What is being asked:
In the material below, repeat only the lines from the one that holds "(565, 74) none" through the final line, exactly as they stand.

---------- Listed records

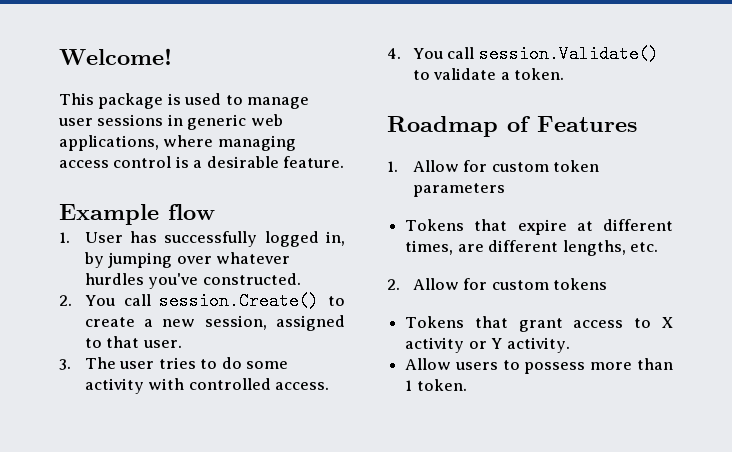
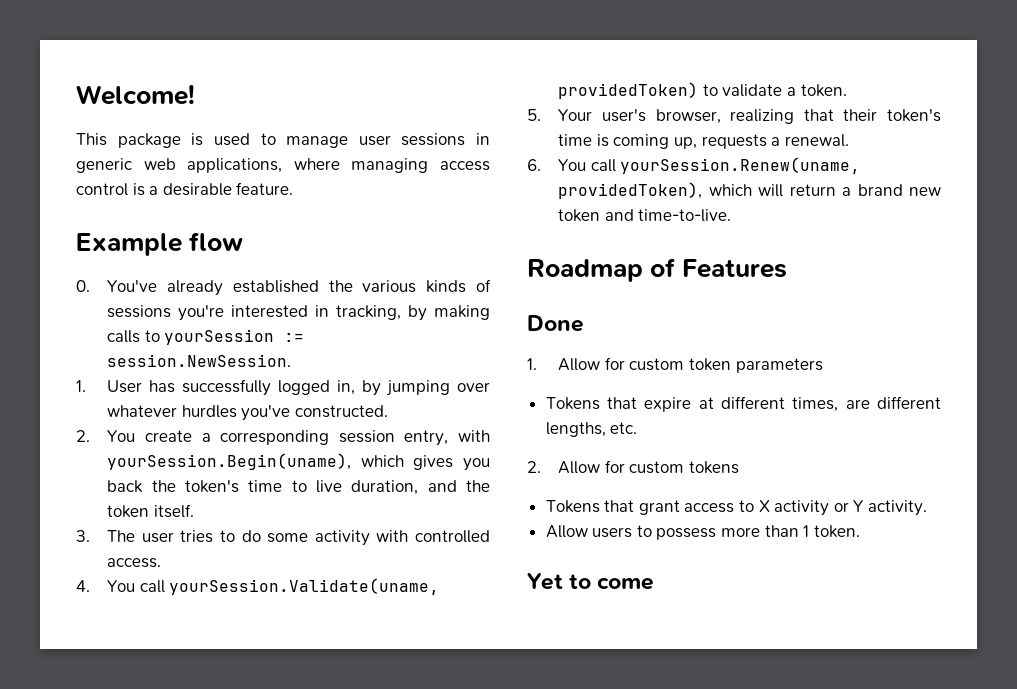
(215, 212) none -> [76,279,491,296] [107,305,490,321] [107,329,305,345] [107,354,292,367] // 0. You've already established the various kinds of sessions you're interested in tracking, by making calls to yourSession := session.NewSession.
[123,292,345,310] [84,315,346,331] [84,336,182,348] call session.Create() to create a new session, assigned to that user. -> [144,430,490,446] [107,453,490,471] [107,480,490,495] [107,504,194,518] create a corresponding session entry, with yourSession.Begin(uname), which gives you back the token's time to live duration, and the token itself.
[478,45,659,63] session.Validate() -> [169,578,440,595] [558,82,699,99] yourSession.Validate(uname, providedToken)
(565, 74) none -> [527,109,941,124] [558,134,849,149] [527,157,861,174] [558,182,941,199] [558,209,732,222] // 5. Your user's browser, realizing that their token's time is coming up, requests a renewal. // 6. You call yourSession.Renew(uname, providedToken), which will return a brand new token and time-to-live.
(637, 124) none -> [527,315,584,332] // Done
(467, 385) none -> [527,573,655,590] // Yet to come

--------------------

Answer to this exercise:
(565, 74) none -> [527,109,941,124] [558,134,849,149] [527,157,861,174] [558,182,941,199] [558,209,732,222] // 5. Your user's browser, realizing that their token's time is coming up, requests a renewal. // 6. You call yourSession.Renew(uname, providedToken), which will return a brand new token and time-to-live.
(637, 124) none -> [527,315,584,332] // Done
(467, 385) none -> [527,573,655,590] // Yet to come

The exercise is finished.